WHAT IS EXPECTED: Lift out each line of the data that holds "analysis".

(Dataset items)
*** Begin section ***
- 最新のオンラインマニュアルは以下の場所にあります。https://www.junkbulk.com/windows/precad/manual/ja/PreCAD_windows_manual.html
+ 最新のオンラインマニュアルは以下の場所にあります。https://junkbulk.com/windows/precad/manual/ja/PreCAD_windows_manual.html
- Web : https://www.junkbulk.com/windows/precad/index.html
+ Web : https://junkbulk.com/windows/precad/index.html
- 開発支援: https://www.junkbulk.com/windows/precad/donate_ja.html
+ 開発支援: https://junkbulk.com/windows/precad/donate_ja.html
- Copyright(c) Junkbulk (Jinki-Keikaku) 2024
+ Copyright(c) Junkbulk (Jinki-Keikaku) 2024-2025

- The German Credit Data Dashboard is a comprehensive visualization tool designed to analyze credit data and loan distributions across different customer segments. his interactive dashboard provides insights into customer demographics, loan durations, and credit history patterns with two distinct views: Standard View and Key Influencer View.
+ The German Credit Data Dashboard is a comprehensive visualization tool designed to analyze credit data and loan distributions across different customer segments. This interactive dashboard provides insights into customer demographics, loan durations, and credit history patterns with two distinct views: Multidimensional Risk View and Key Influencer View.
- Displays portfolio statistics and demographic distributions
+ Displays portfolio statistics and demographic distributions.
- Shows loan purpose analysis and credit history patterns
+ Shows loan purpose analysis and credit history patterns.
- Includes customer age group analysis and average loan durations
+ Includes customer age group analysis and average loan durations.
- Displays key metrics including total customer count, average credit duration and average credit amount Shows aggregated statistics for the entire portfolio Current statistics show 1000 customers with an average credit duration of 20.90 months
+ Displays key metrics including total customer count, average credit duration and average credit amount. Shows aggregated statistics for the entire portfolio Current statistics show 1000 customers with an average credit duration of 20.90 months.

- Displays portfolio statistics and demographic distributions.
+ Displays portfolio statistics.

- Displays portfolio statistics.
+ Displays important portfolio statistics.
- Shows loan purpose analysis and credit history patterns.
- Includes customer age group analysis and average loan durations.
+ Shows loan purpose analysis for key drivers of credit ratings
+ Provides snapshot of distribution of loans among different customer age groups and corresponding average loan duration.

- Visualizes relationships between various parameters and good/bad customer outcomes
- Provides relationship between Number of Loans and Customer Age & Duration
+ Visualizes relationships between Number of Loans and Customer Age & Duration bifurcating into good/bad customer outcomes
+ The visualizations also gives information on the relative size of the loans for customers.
*** End section ***
EXPECTED ANSWER:
- Shows loan purpose analysis and credit history patterns
+ Shows loan purpose analysis and credit history patterns.
- Includes customer age group analysis and average loan durations
+ Includes customer age group analysis and average loan durations.
- Shows loan purpose analysis and credit history patterns.
- Includes customer age group analysis and average loan durations.
+ Shows loan purpose analysis for key drivers of credit ratings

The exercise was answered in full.